PK Data Solutions

Przemysław Kępka

PK Data Solutions

Back to Projects
Customer Opinions ETL Pipeline
Corporate ETL Pipeline Finance 2024-2025

Customer Opinions ETL Pipeline

Company: Santander Bank Poland Santander Bank Poland

A production ETL pipeline processing customer feedback data from multiple sources, enabling data scientists and researchers to analyze sentiment, measure NPS, and understand customer experience.

Technologies Used

Python SQL Airflow Teradata

Due to NDAs, no real screenshots or code can be shown for corporate projects

Problem Definition

You write a comment about your bank somewhere on the internet, or you complete a survey, and then you might wonder - will anybody care?

And the answer is: Yes, pretty much.

But on the opposite side of the fence, from a technical standpoint, it’s not easy for any company to thoroughly track what customers really think about their services. Different surveys, social media posts and comments, feedback forms - all this data might be scattered across different platforms, systems and providers.

In my final months at Santander, I joined a team that was tackling exactly this challenge. The goal was to collect customer opinions from various sources, process them, and make them available for analysis - so data scientists could run sentiment models, UX specialists could measure experience, and the business could track NPS scores.

Solution

This was a production ETL pipeline, already established when I joined. The data came from multiple channels:

  • Customer surveys
  • API integrations with external providers
  • File-based data from various sources
  • Social media mentions

Everything was Python-based, with SQL transformations for data preparation, all deployed and scheduled in Airflow.

My Contributions

Performance optimization - improving existing processes and refactoring code that had accumulated technical debt over time.

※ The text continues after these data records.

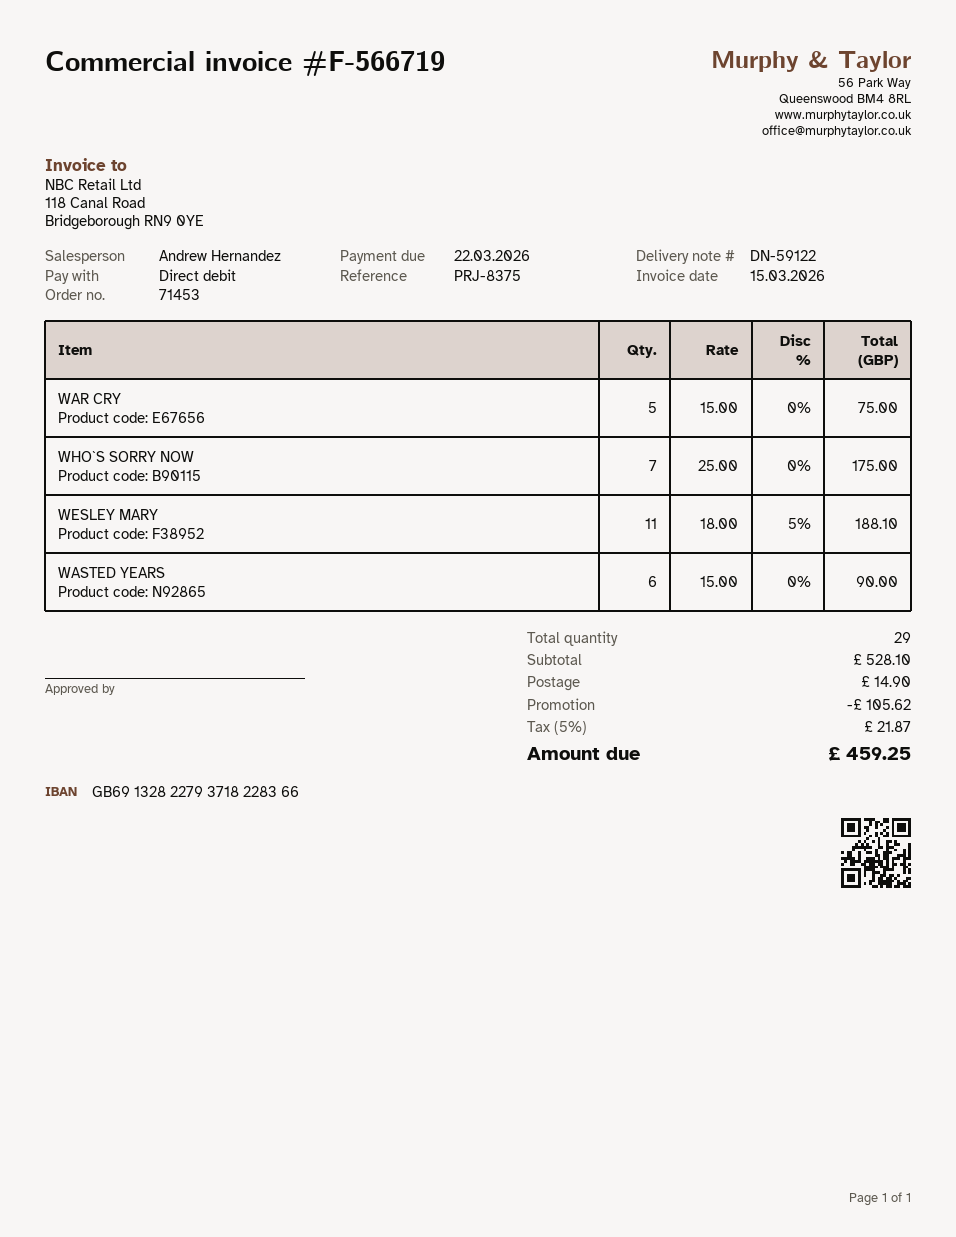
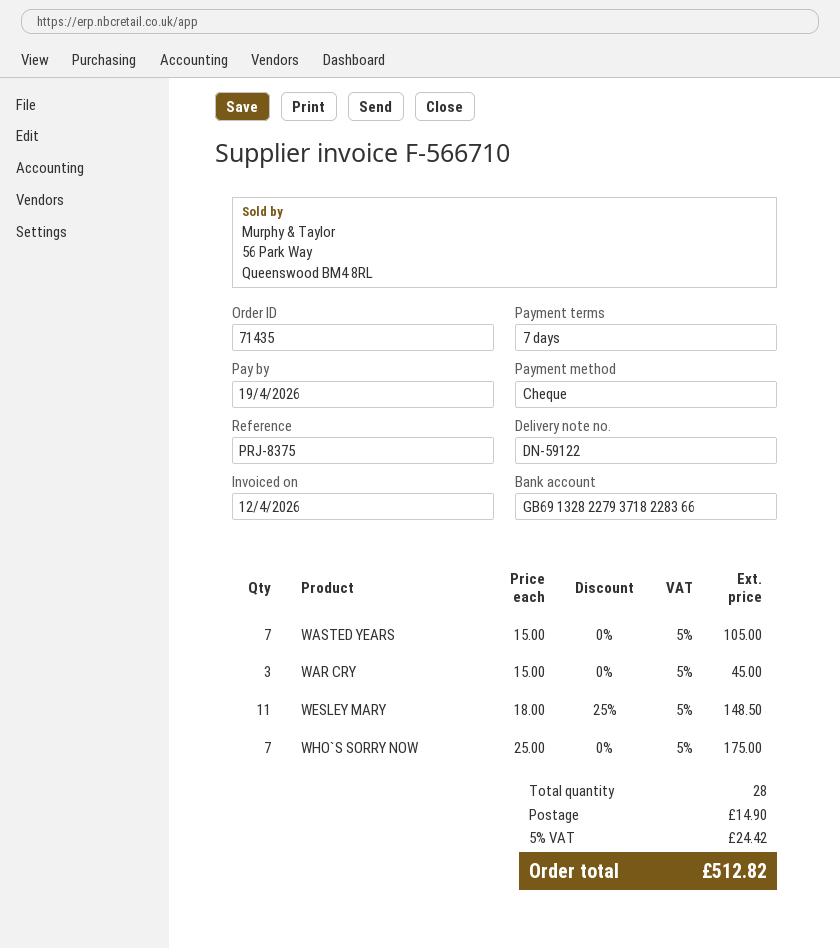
order number: 71453 -> 71435
invoice number: F-566719 -> F-566710
invoice date: 2026-03-15 -> 2026-04-12
due date: 2026-03-22 -> 2026-04-19
payment method: direct debit -> cheque
WAR CRY: 5 x 15.00 = 75.00 -> 3 x 15.00 = 45.00
WESLEY MARY: 11 x 18.00 - 5% = 188.10 -> 11 x 18.00 - 25% = 148.50
WASTED YEARS: 6 x 15.00 = 90.00 -> 7 x 15.00 = 105.00
total quantity: 29 -> 28
discount: 105.62 -> none
tax: 5% = 21.87 -> 5% = 24.42
total: 459.25 -> 512.82

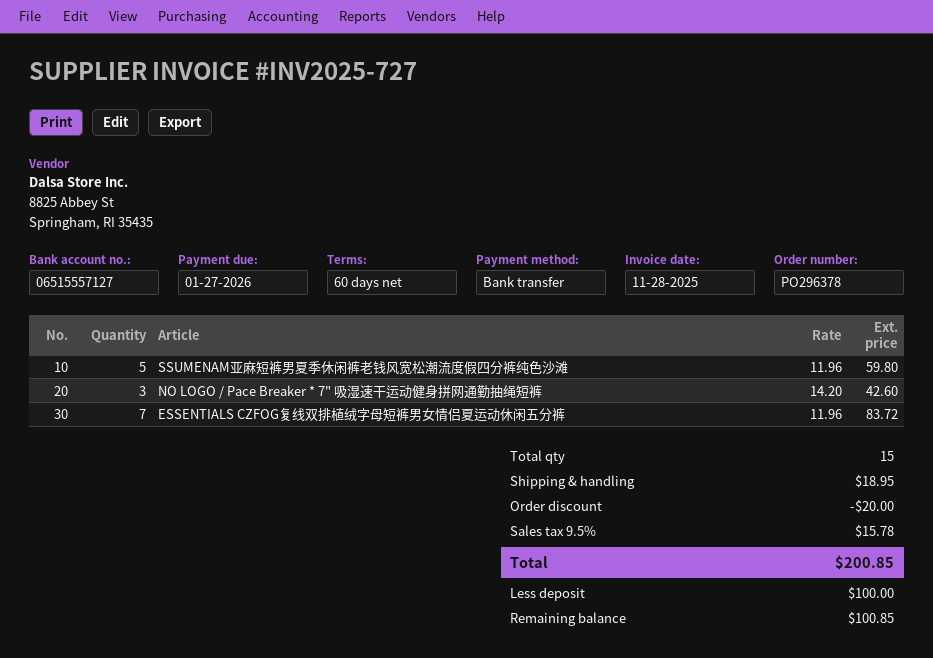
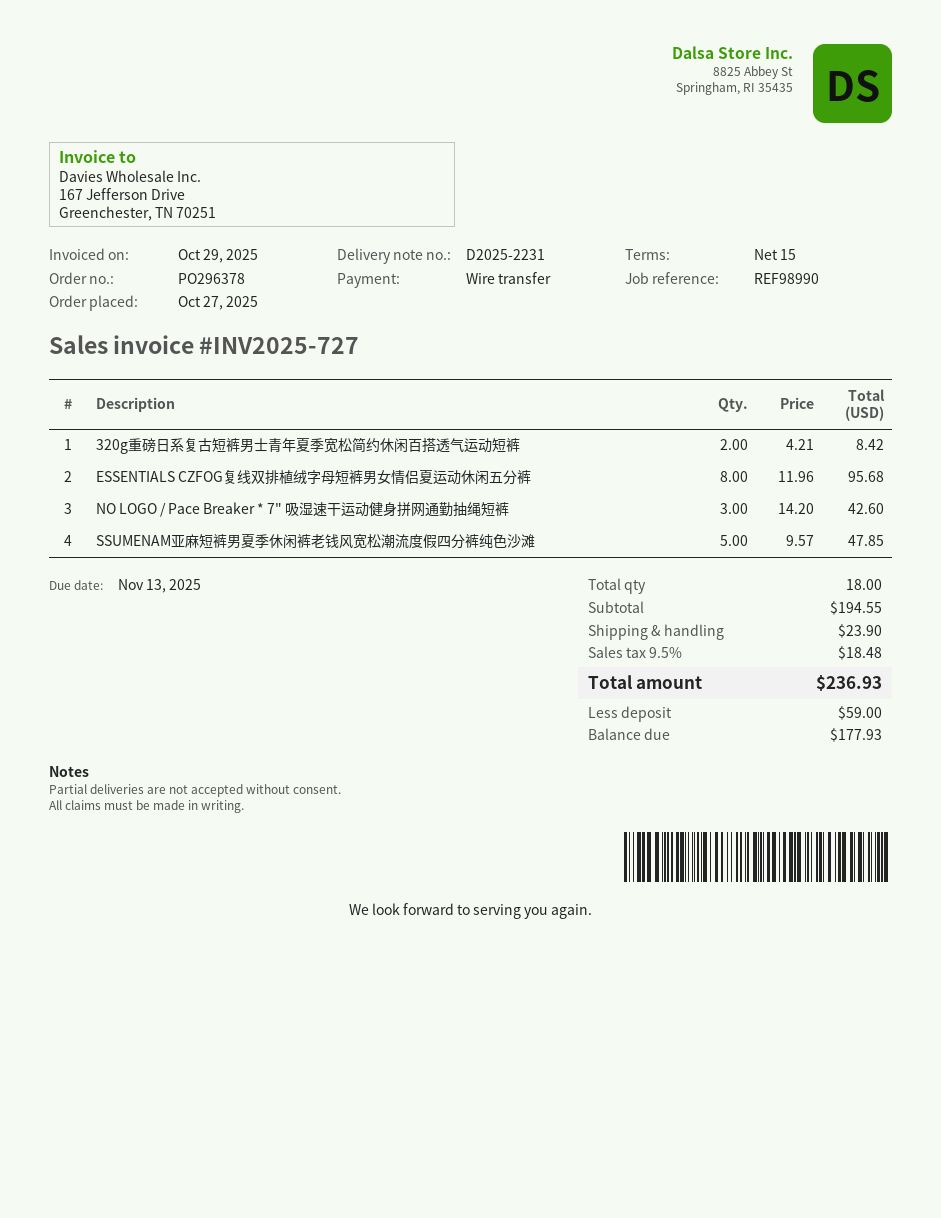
invoice date: 2025-11-28 -> 2025-10-29
payment terms: 60 days -> 15 days
due date: 2026-01-27 -> 2025-11-13
SSUMENAM亚麻短裤男夏季休闲裤老钱风宽松潮流度假四分裤纯色沙滩: 5 x 11.96 = 59.80 -> 5 x 9.57 = 47.85
ESSENTIALS CZFOG复线双排植绒字母短裤男女情侣夏运动休闲五分裤: 7 x 11.96 = 83.72 -> 8 x 11.96 = 95.68
320g重磅日系复古短裤男士青年夏季宽松简约休闲百搭透气运动短裤: none -> 2 x 4.21 = 8.42
total quantity: 15 -> 18
discount: 20.00 -> none
shipping: 18.95 -> 23.90
tax: 9.5% = 15.78 -> 9.5% = 18.48
total: 200.85 -> 236.93
deposit: 100.00 -> 59.00
balance: 100.85 -> 177.93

New data source integrations - implementing connections to additional providers, following the established patterns, but also requiring distinct solutions (like connecting to a new API, or extending database structures to accommodate new data).

Documentation - the pipeline had grown organically and documentation was lacking. I worked on filling those gaps and helping onboard new team members.

The Different Challenge

Unlike most of my projects where I built things from scratch, here I had to adapt to someone else’s codebase and way of thinking - which I personally found overengineered in places. Different coding style, different patterns, decisions I would have made differently. But this is the reality of software engineering - not every project is greenfield.

Impact

The data we processed was genuinely valuable for the bank:

  • Customer satisfaction insights - understanding what people actually think
  • Data-driven decisions - supporting product and service improvements
  • NPS tracking - measuring the key metric over time

And by having this centralized pipeline and single point of truth for all customer opinions, we have saved many hours of work from other teams on data processing tasks, instead enabling them to focus on their core work like research or modeling.

Beyond the technical work, this role involved a lot of stakeholder management - regular communication with business teams, translating their needs into code, coordinating with external data providers, and navigating GDPR/data privacy requirements with legal teams.

Professional Takeaways

  • Working within an established technical team - before I would quite often work within more business-focused teams, being the most technical person there, while here I was working with technical experts more experienced than me, so I had to adapt to existing codebases and team dynamics, but I could also extensively learn from them
  • Production mindset - maintaining critical infrastructure that others depend on, where failures have real consequences
  • This project felt like a full-circle moment - proper data engineering, from collection through processing to enabling insights. It reinforced that data pipelines are the backbone that makes analytics, ML, and business intelligence possible.